Every line below between the one holding "[154,428,268,452] Live Articles" and the one holding "[355,433,423,449] 1 2", inclusive, should be copied exactly, and no other line.

═════ Dataset entries

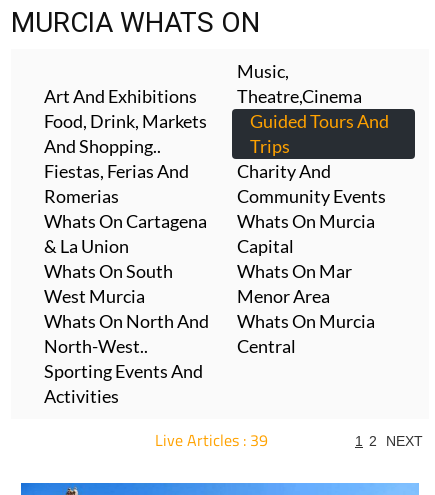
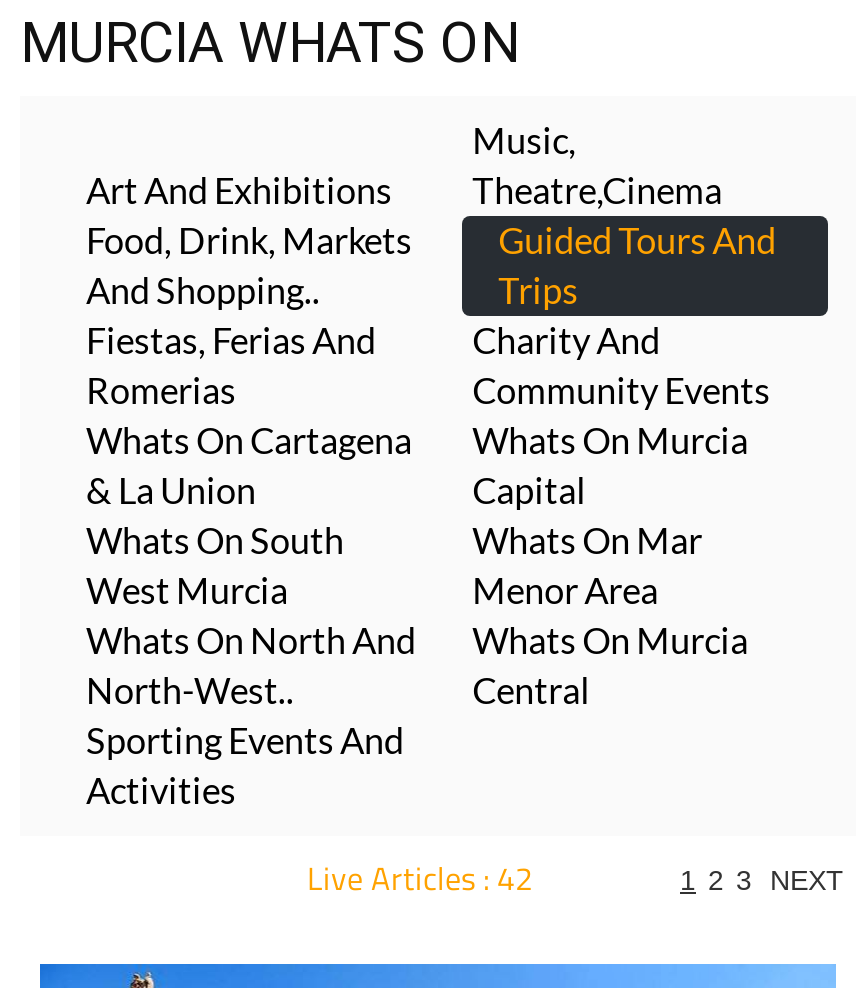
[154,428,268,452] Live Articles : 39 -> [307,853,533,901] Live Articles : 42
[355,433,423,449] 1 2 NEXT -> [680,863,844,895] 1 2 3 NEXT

══════════
═════ Dataset entries

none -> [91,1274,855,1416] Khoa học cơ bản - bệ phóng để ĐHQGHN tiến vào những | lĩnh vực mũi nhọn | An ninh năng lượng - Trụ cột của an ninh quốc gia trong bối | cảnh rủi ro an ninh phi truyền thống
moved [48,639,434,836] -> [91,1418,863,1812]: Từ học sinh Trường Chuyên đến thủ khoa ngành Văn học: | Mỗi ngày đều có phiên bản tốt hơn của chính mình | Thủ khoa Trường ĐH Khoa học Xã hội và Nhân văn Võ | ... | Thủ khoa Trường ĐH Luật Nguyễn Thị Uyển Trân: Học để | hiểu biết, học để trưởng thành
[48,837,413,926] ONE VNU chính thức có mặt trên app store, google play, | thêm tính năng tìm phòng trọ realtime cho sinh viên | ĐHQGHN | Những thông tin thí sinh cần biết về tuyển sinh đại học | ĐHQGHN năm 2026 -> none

══════════
═════ Dataset entries

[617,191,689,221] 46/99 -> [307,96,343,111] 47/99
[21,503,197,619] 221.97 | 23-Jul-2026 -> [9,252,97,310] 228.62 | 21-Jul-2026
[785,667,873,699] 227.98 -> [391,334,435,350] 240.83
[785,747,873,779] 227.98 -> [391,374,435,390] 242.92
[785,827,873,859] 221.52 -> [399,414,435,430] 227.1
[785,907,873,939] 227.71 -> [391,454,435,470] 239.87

══════════

* Result of this task
[154,428,268,452] Live Articles : 39 -> [307,853,533,901] Live Articles : 42
[355,433,423,449] 1 2 NEXT -> [680,863,844,895] 1 2 3 NEXT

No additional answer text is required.